Table 4. The ANOVA Results for MOE

Table 5. The ANOVA Results for MCF

The R2, adjusted R2, and predicted R2 for the MCF were 0.8340, 0.0687, and minus 0.7277, respectively. The MCF values are similarly comparable to earlier values of MOE. Equations 1 and 2 offer model equations for the MOE and MCF based on coded factors of +1 for the high level and 1 for the low level, represented as:

MOE = 9.38 – 0.45A – 0.21B – 0.46C – 0.85AB – 0.14AC

+ 0.18BC + 0.34A2 – 3.17B2 – 0.85C2            (1)

MCF = 14.64 + 0.24A – 0.71B – 1.11C – 0.91AB

+ 0.66AC – 0.51BC + 0.28A2 – 2.16B2 – 1.13C2                 (2)

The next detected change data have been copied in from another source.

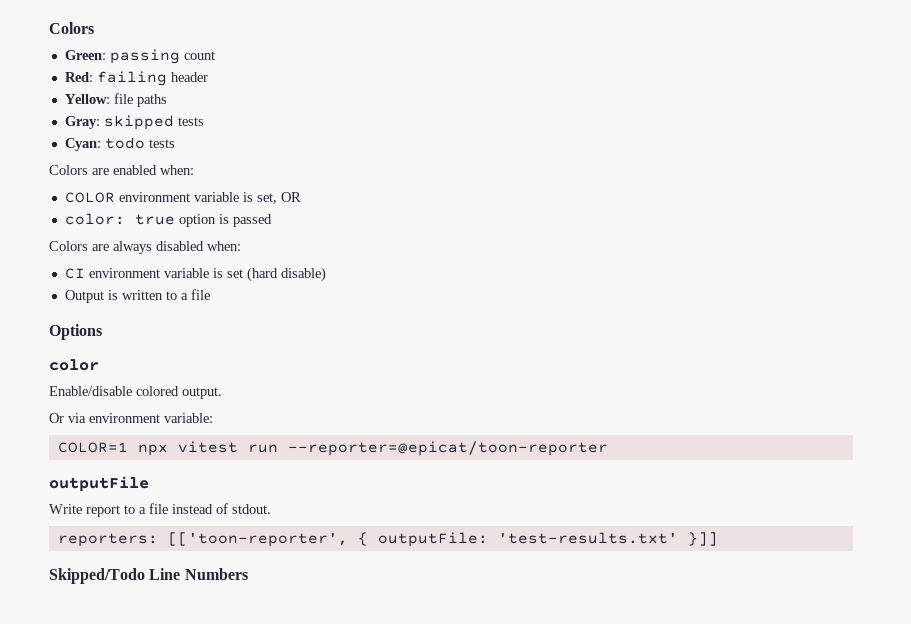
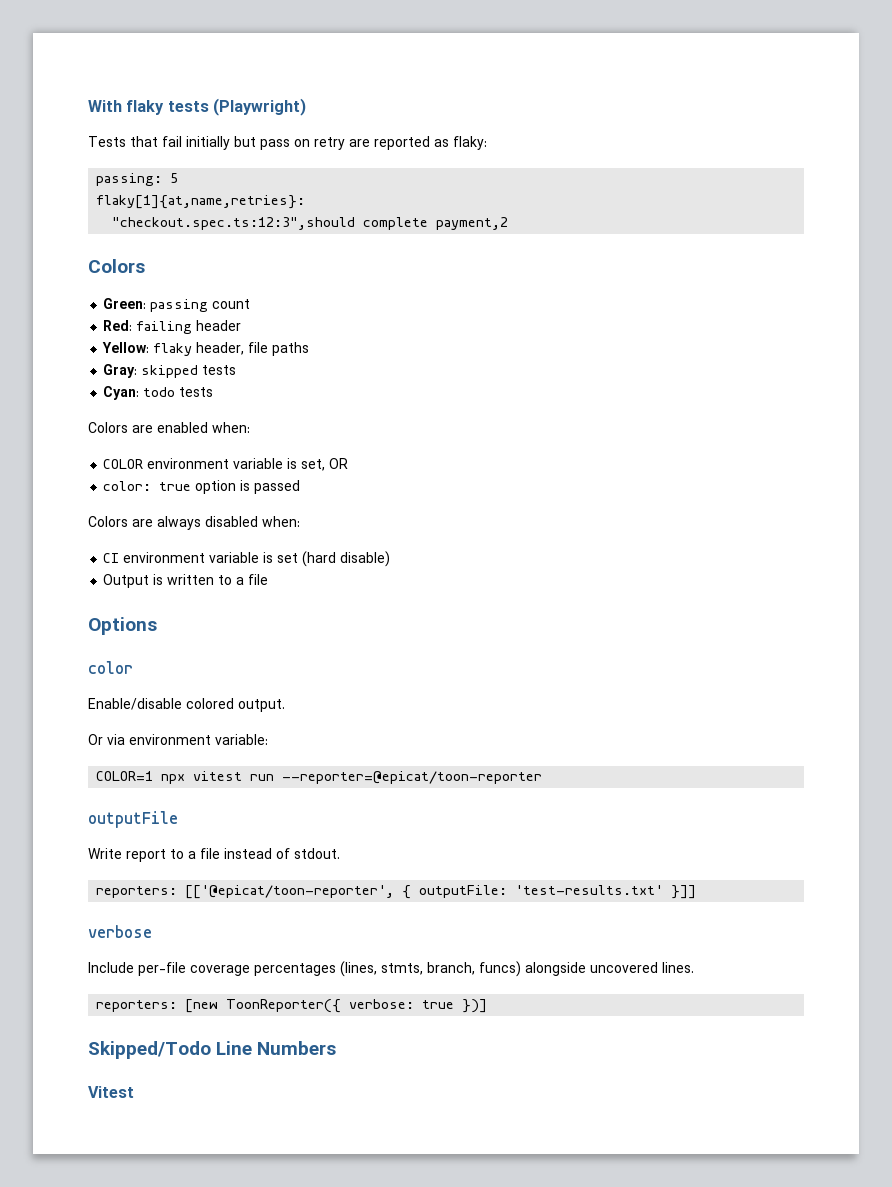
+ With flaky tests (Playwright)
+ Tests that fail initially but pass on retry are reported as flaky:
+ passing: 5
+ flaky[1]{at,name,retries}:
+ "checkout.spec.ts:12:3",should complete payment,2
- Yellow: file paths
+ Yellow: flaky header, file paths
- reporters: [['toon-reporter', { outputFile: 'test-results.txt' }]]
+ reporters: [['@epicat/toon-reporter', { outputFile: 'test-results.txt' }]]
+ verbose
+ Include per-file coverage percentages (lines, stmts, branch, funcs) alongside uncovered lines.
+ reporters: [new ToonReporter({ verbose: true })]
+ Vitest

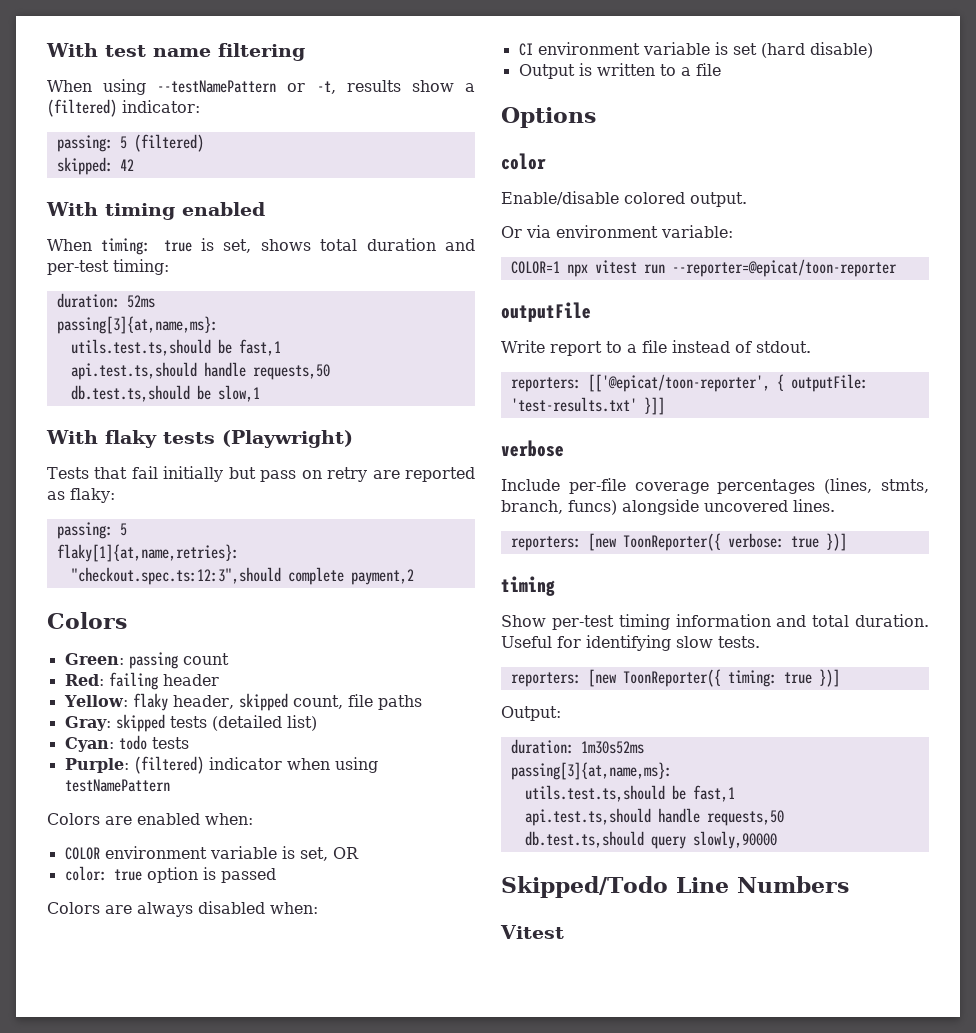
+ With test name filtering
+ When using --testNamePattern or -t, results show a (filtered) indicator:
+ passing: 5 (filtered)
+ skipped: 42
+ With timing enabled
+ When timing: true is set, shows total duration and per-test timing:
+ duration: 52ms
+ passing[3]{at,name,ms}:
+ utils.test.ts,should be fast,1
+ api.test.ts,should handle requests,50
+ db.test.ts,should be slow,1
- Yellow: flaky header, file paths
+ Yellow: flaky header, skipped count, file paths
- Gray: skipped tests
+ Gray: skipped tests (detailed list)
+ Purple: (filtered) indicator when using testNamePattern
  reporters: [new ToonReporter({ verbose: true })]
+ timing
+ Show per-test timing information and total duration. Useful for identifying slow tests.
+ reporters: [new ToonReporter({ timing: true })]
+ Output:
+ duration: 1m30s52ms
+ passing[3]{at,name,ms}:
+ utils.test.ts,should be fast,1
+ api.test.ts,should handle requests,50
+ db.test.ts,should query slowly,90000

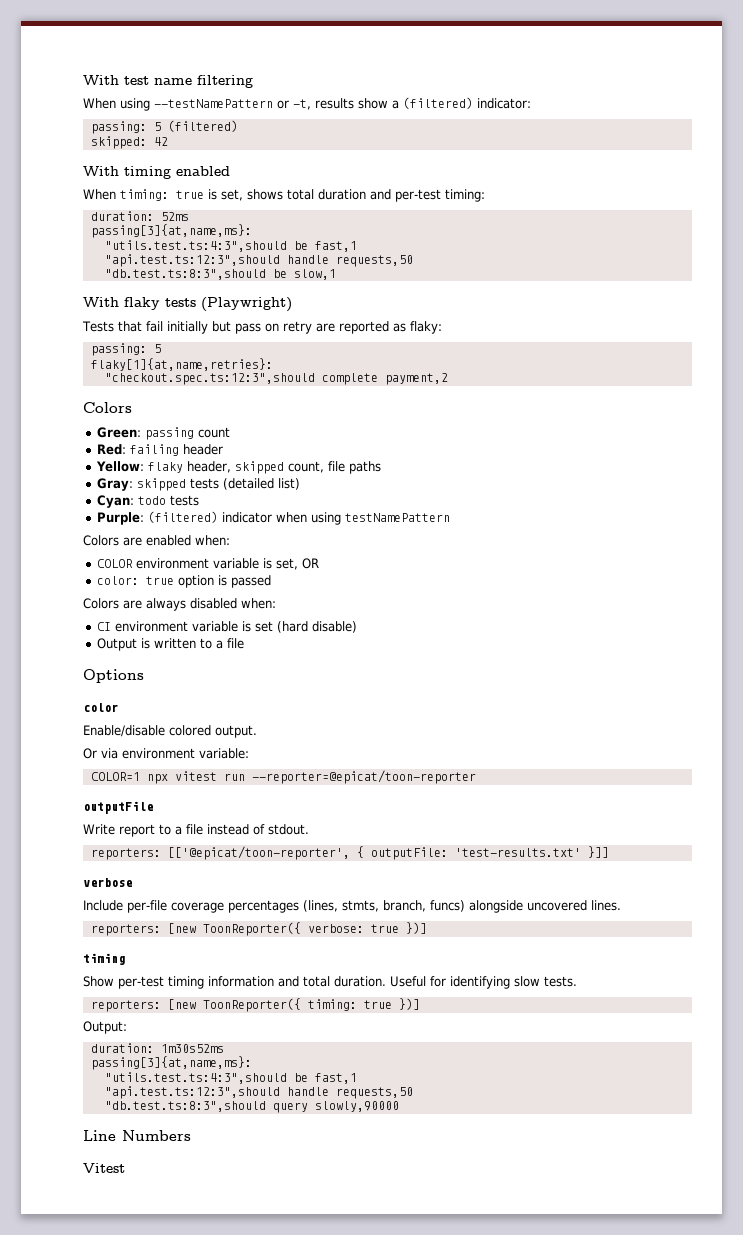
  duration: 52ms
  passing[3]{at,name,ms}:
- utils.test.ts,should be fast,1
- api.test.ts,should handle requests,50
- db.test.ts,should be slow,1
+ "utils.test.ts:4:3",should be fast,1
+ "api.test.ts:12:3",should handle requests,50
+ "db.test.ts:8:3",should be slow,1
  duration: 1m30s52ms
  passing[3]{at,name,ms}:
- utils.test.ts,should be fast,1
- api.test.ts,should handle requests,50
- db.test.ts,should query slowly,90000
+ "utils.test.ts:4:3",should be fast,1
+ "api.test.ts:12:3",should handle requests,50
+ "db.test.ts:8:3",should query slowly,90000
- Skipped/Todo Line Numbers
+ Line Numbers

Table 6 shows that the predictions from the model were extremely similar to the actual values with very low residuals (Adamu et al. 2020, 2021; Jiang et al. 2020). Figures 2a and 2b show the plots for the MOE and MCF of the predicted versus actual. As a result of the minimal variation, the model appears to be capable of accurately predicting the mechanical characteristics of impregnated organoclay/PMFM pulai wood samples.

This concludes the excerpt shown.